Repeat verbatim, and only, the lines of the data below, beginning at the line that contains "Singapur | 2011: 133.8 -> 133.6" and stopping after the line that contains "Singapur | Level clean: 552.7 -> 552.9".

__Change detection data__
━━━━━━━━━━

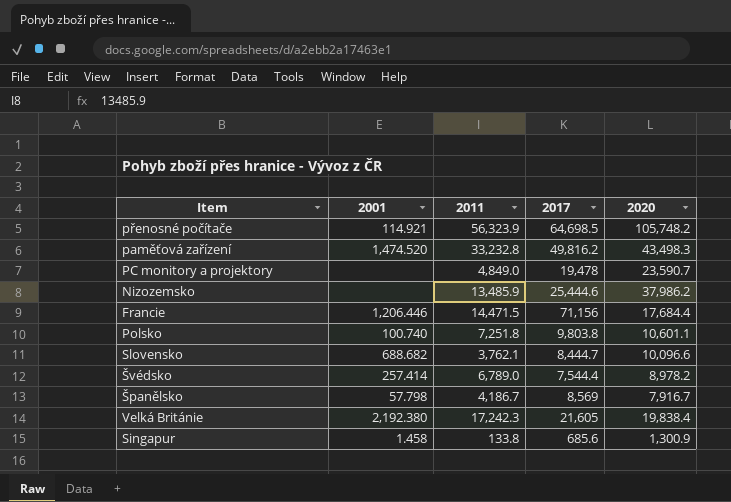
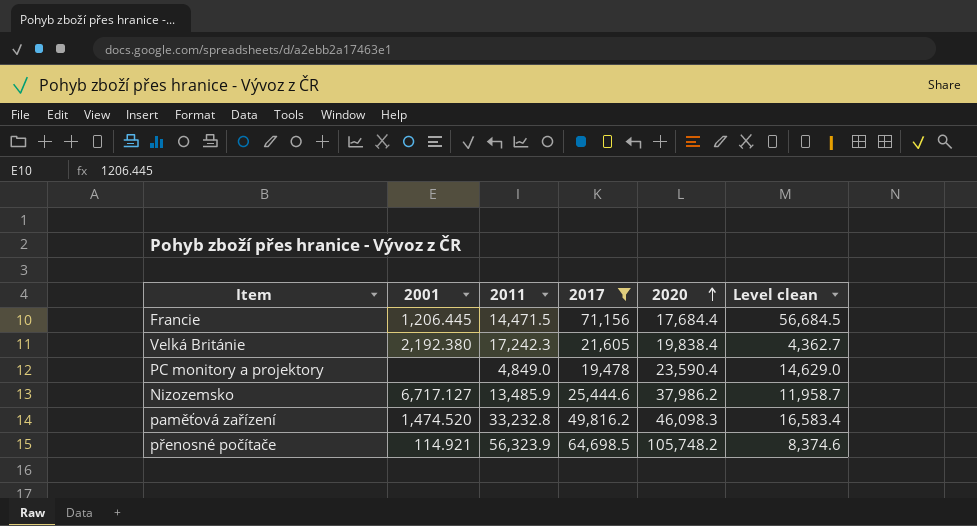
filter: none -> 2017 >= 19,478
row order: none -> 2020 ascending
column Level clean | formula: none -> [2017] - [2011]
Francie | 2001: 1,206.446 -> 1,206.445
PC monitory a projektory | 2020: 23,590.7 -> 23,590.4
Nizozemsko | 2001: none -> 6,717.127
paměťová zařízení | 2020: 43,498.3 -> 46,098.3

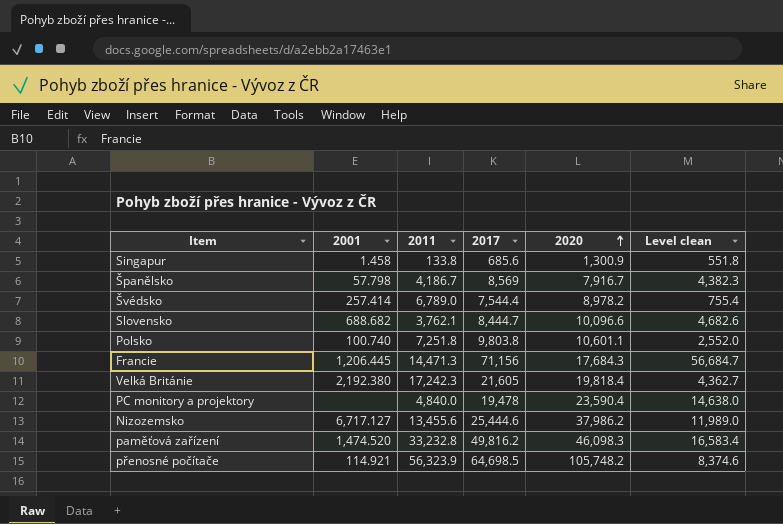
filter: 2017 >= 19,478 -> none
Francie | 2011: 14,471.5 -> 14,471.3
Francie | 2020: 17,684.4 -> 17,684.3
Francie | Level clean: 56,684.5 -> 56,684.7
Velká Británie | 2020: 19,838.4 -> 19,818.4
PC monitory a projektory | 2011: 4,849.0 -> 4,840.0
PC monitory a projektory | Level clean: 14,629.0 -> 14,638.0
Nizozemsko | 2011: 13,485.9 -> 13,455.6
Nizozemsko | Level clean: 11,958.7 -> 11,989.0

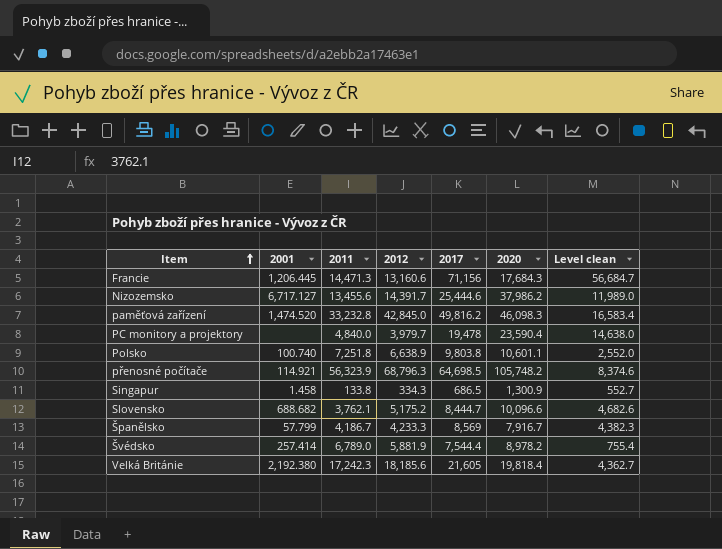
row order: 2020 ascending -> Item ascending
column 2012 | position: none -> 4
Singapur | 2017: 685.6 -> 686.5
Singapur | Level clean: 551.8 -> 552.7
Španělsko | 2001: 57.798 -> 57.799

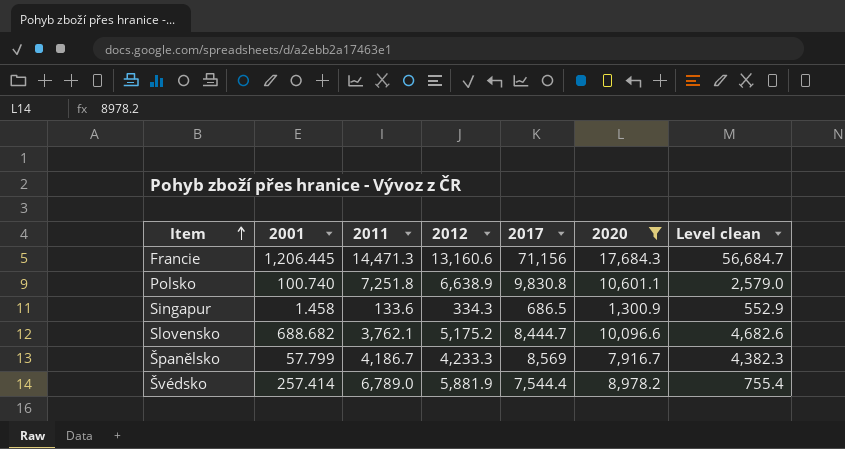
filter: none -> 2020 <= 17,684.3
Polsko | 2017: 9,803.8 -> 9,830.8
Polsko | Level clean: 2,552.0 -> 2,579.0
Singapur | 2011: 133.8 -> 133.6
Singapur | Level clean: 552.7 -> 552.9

━━━━━━━━━━

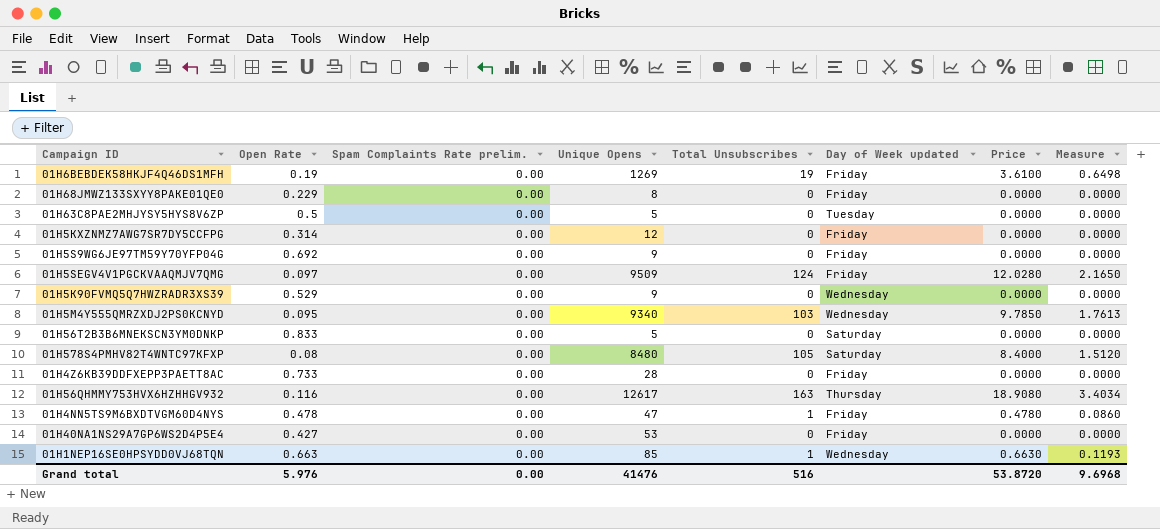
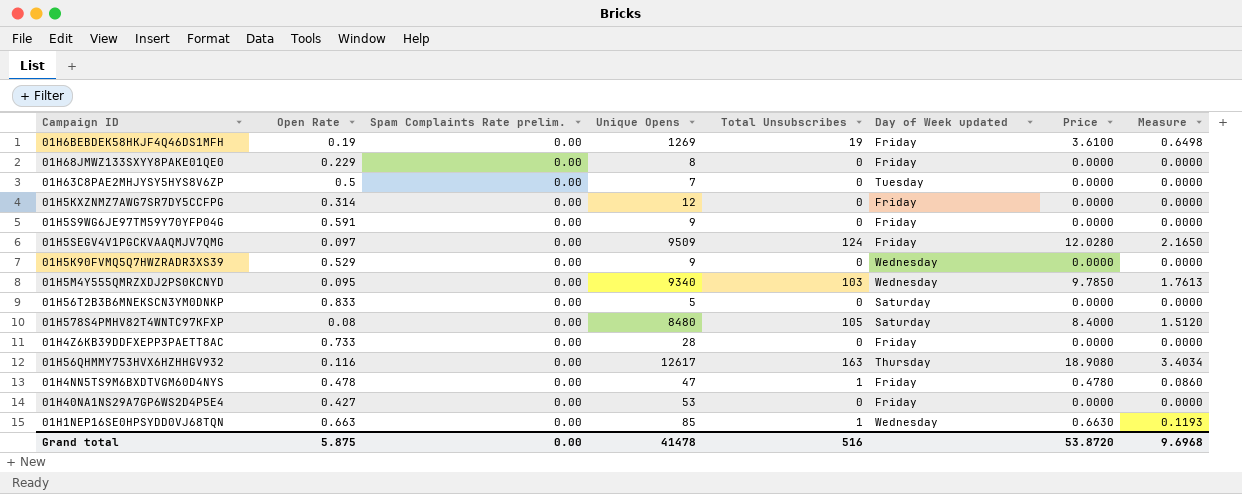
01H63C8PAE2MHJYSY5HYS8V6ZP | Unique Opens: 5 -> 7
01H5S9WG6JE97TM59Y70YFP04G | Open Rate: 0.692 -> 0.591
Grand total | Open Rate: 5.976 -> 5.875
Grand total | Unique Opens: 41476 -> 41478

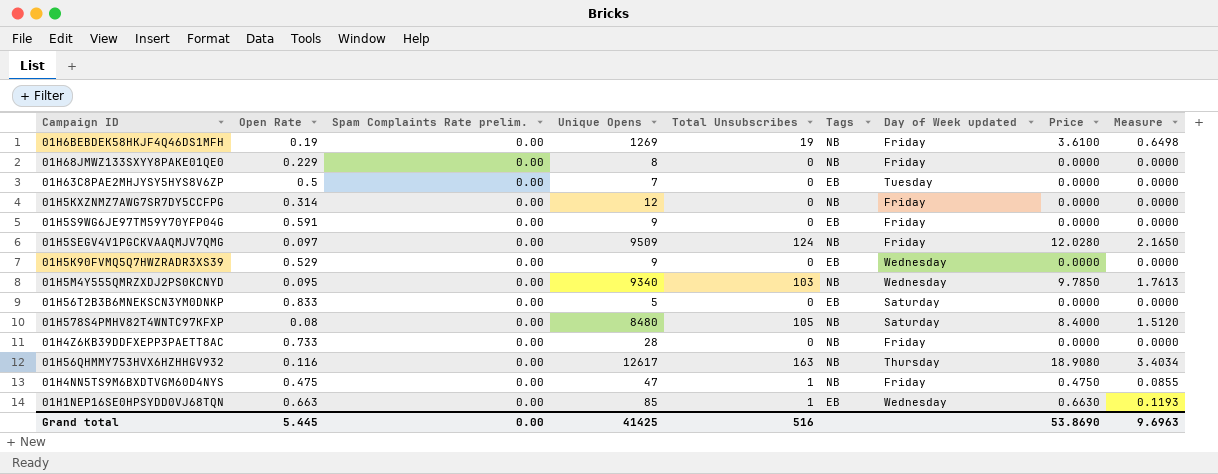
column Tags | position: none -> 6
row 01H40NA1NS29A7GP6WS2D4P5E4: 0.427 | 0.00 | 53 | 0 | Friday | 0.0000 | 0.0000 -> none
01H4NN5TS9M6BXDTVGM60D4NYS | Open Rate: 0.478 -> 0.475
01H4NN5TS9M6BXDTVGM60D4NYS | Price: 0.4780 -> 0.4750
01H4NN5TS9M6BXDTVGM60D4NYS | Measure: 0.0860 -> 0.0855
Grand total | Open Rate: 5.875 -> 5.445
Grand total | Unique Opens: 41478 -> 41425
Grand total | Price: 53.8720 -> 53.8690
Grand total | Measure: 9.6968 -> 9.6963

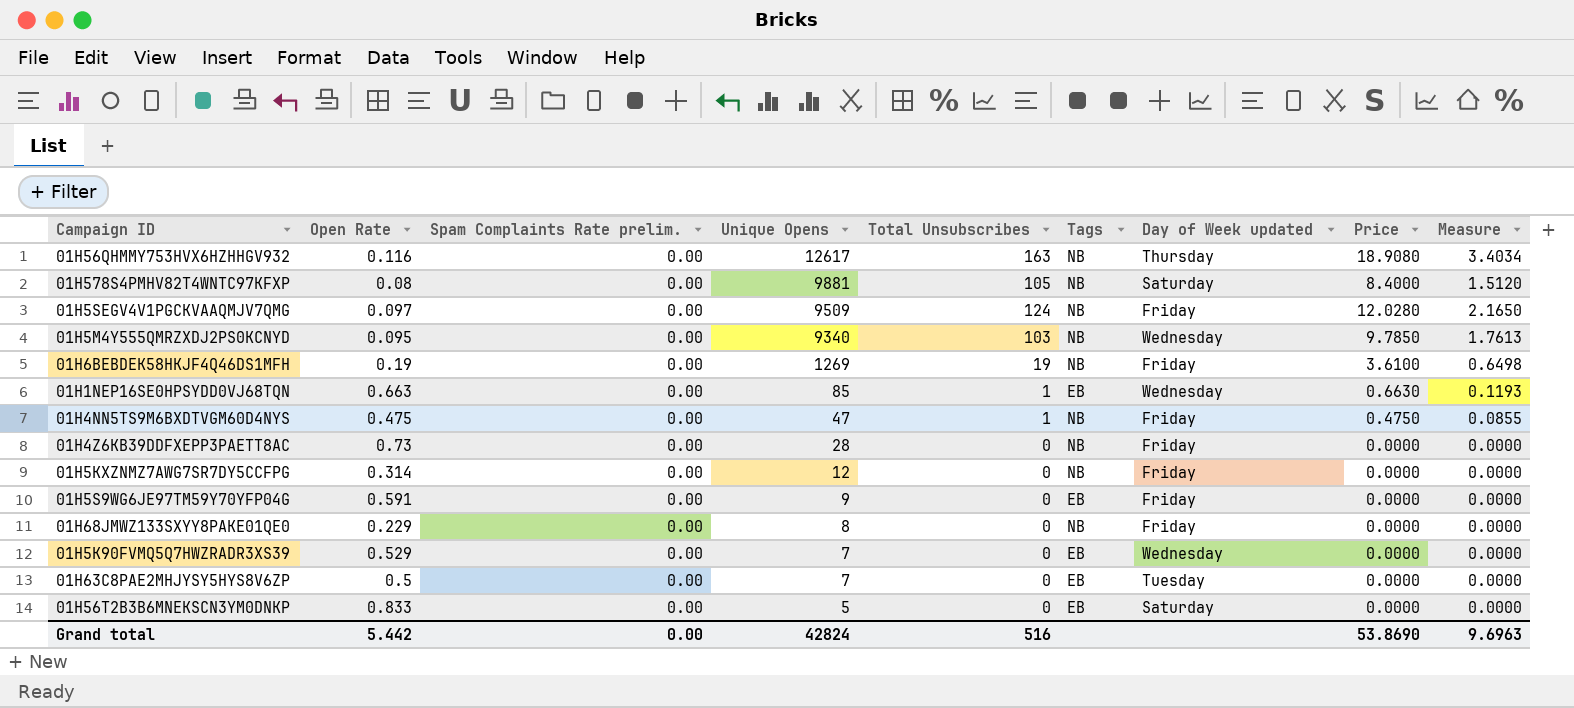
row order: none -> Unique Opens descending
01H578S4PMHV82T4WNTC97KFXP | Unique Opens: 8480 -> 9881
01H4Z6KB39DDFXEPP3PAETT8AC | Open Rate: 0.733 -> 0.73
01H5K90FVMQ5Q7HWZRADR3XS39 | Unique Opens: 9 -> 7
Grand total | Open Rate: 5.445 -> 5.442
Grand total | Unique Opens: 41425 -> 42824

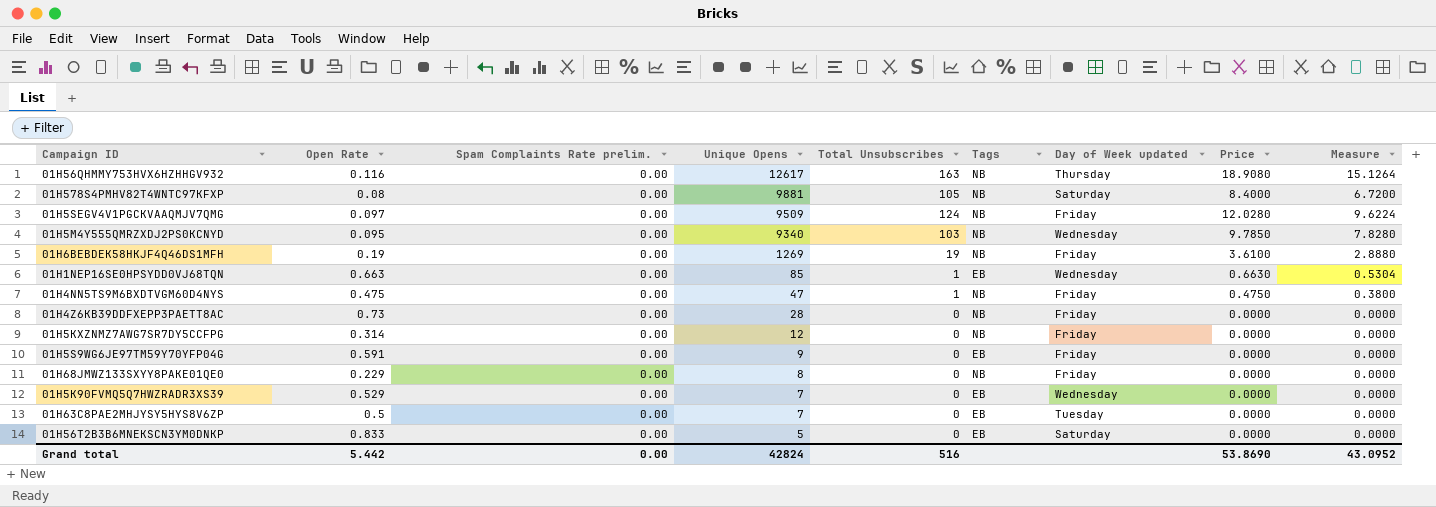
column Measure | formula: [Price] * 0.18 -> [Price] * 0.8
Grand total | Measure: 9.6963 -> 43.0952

━━━━━━━━━━

__FINISHED EXERCISE__
Singapur | 2011: 133.8 -> 133.6
Singapur | Level clean: 552.7 -> 552.9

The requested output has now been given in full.